Umsatzsteuerschuld Forstarbeiten

Hallo
ich bin Kleinunternehmer und arbeite momentan für eine Heizungsfirma als Subunternehmer. Mein Steuerberater meinte das es nun günstig wäre eine umsatzsteuerpflichtige unternehmerische Tätigkeit anzumelden bzw. von Kleinunternehmer in umsatzsteuerpflichtig umzuwandeln. Da ich auf meine momentanen Umsätze keine Umsatzsteuer (§ 13 B UStG) abführen muss. Und somit sämtliche Vorsteuern für Ausgaben vom Finanzamt erstattet bekäme. Das heißt ja das ich nie eine Umsatzsteuerschuld beim Finanzamt hätte.
Meine Frage jedoch bezieht sich auf meine „Wintertätigkeit“. Im Winter gehe ich in den Wald und schlage für eine Firma dort Holz. Mein Steuerberater meint, das diese Umsätze dann Umsatzsteuerpflichtig seien weil es keine Bauleistung darstellt. jedohc ist es doch die selbe Situation / Ablauf wie bei meiner jetzigen Arbeit (Heizungsfirma). Dafür muss es doch im Umsatzsteuergesetz auch eine Regelung geben das ich auf diese Umsätze keine Steuern abführen müsste.
Wäre schön wenn mir da noch jemand helfen kann.
Danke

Hallo,

wenn man zur Umsatzsteuerpflicht (Regelbesteuerung) wechselt, so gilt die Wahl für alle Umsätze die man ausführt, denn man hat im umsatzsteuerlichen Sinne nur einen Rahmen des Unternehmens.

Mit freundlichen Grüßen

Hallo,

für Deine Tätigkeit im Wald mußt Du auf alle Fälle Umsatzsteuer abführen, wenn Du freiwillig zur Umsatzsteuer optierst.
Der Fall „Bauleistungen“ ist im Umsatzsteuerrecht ein Sonderfall, also eine Ausnahme.
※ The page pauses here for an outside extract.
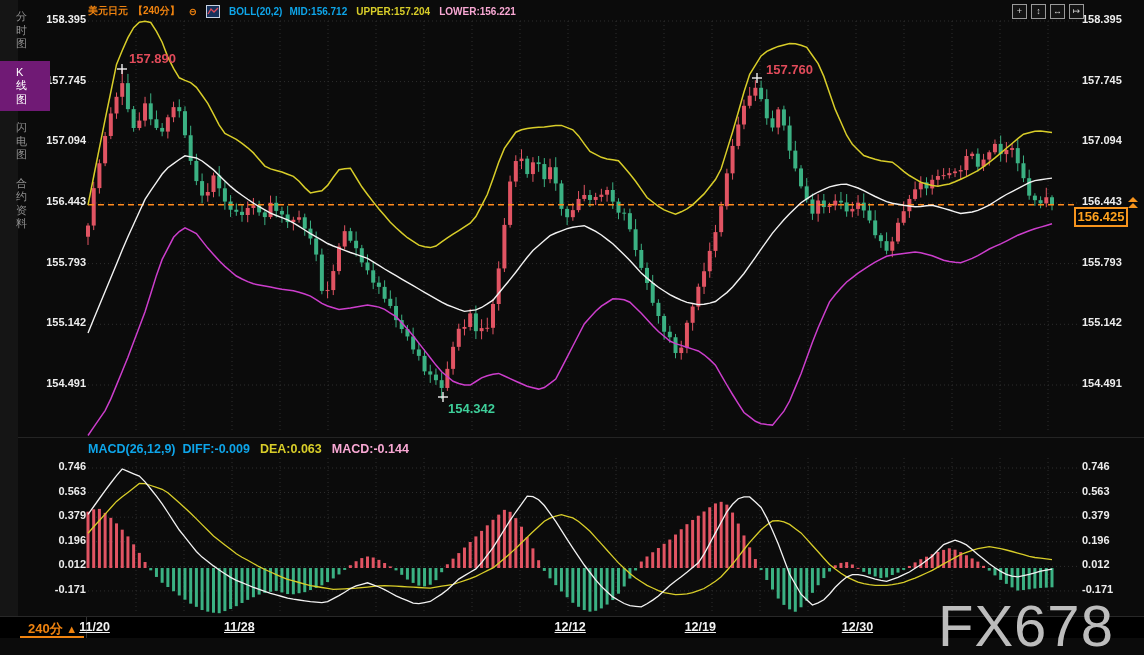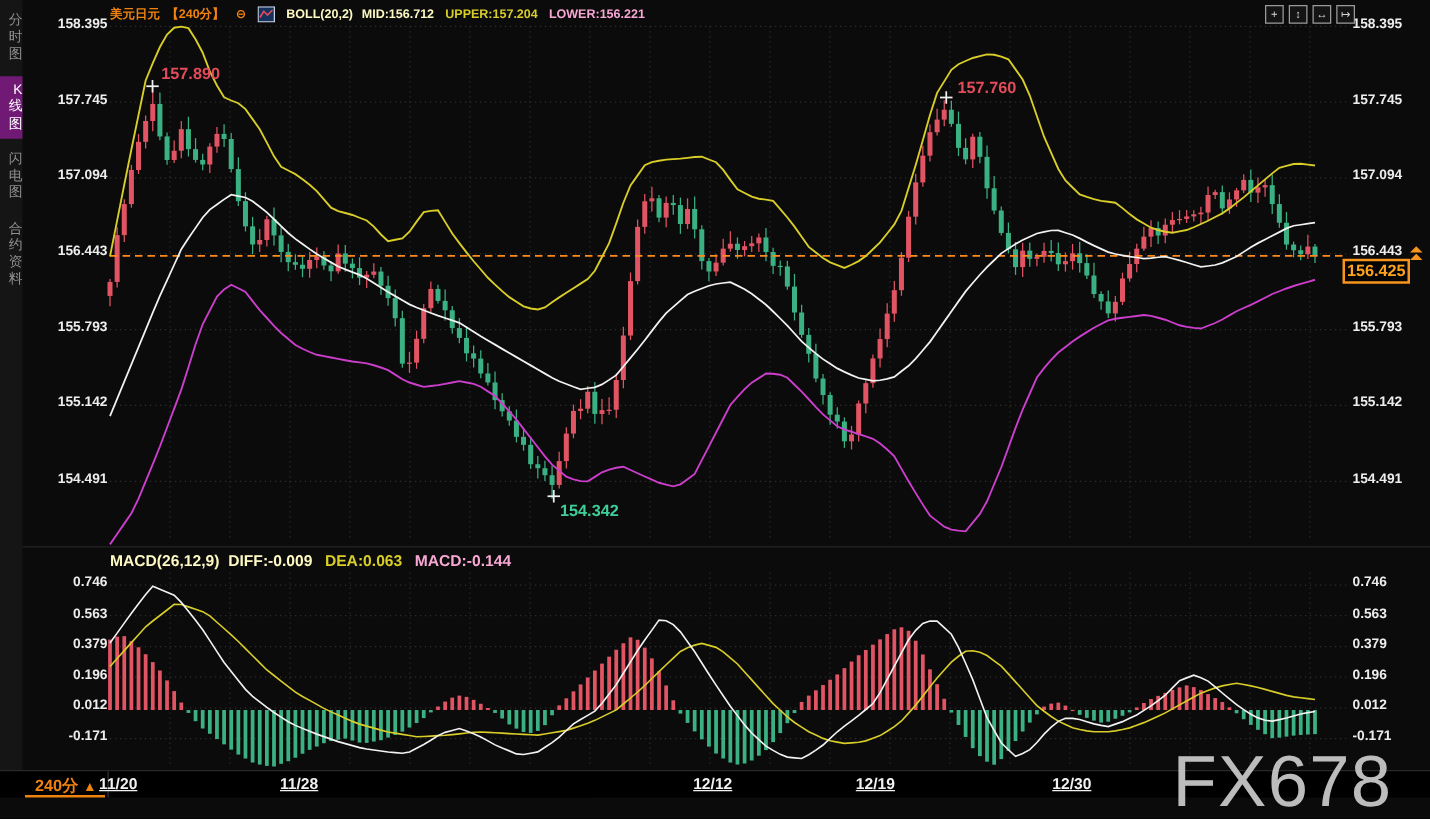"分时图" .side-item { padding: 5px 0 -> 5px 16px; text-align: right -> left }
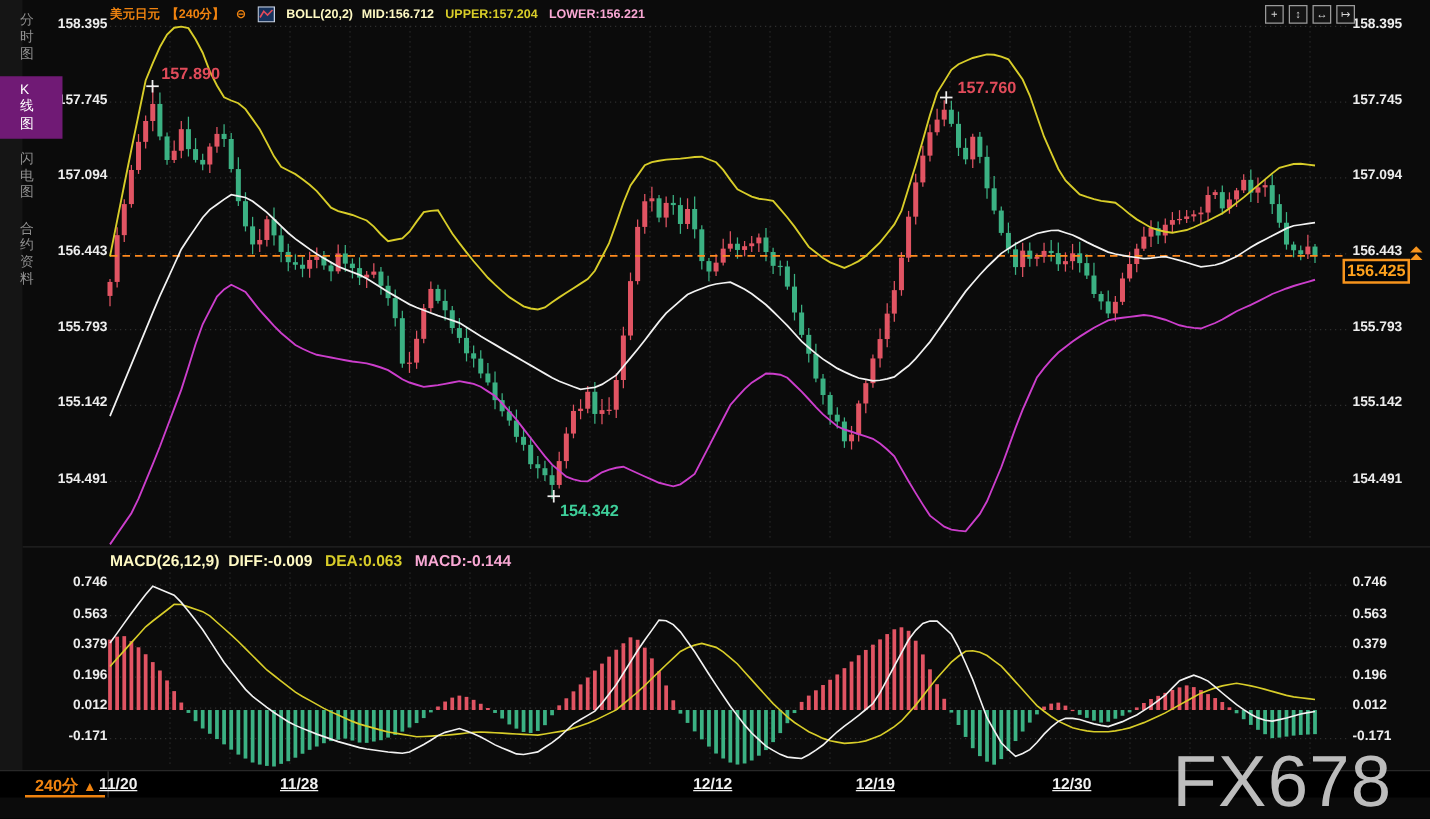"BOLL(20,2)" .wh { color: #fef9c3 -> #0ea5e9 }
Hier fällt grundsätzlich auch Umsatzsteuer an, jedoch hat das Umsatzsteuerrecht im Baugewerbe es so geregelt, dass der Leistungsempfänger, also dein Auftraggeber für dich Umsatzsteuer abführen muß. Es wird also für deine Tätigkeit schon Umsatzsteuer ans Finanzamt abgeführt, aber halt nicht durch dich, sondern durch Deinen Aufraggeber.

Für Deine Holzfällarbeiten gibt es so eine Sonderregelung nicht und deshalb mußt du für diese Tätigkeit selbst die Umsatzsteuer ans Finanzamt abführen.

Ich hoffe, es wurde etwas verständlicher.

Viele Grüße, Moni

Hallo,

zum Verständnis: als Unternehmer, der auf die Kleinunternehmerregelung verzichtet sind Sie im Endeffekt wirtschaftlich nicht von der USt belastet. In der Regel trägt der Endabnehmer (private Kunde; also wir Bürger die USt)

Bsp:

Firma A erbringt Leistung an Firma B für 1.000 € zzgl 190 € USt. Firma B zahlt 1.190 an Firma A.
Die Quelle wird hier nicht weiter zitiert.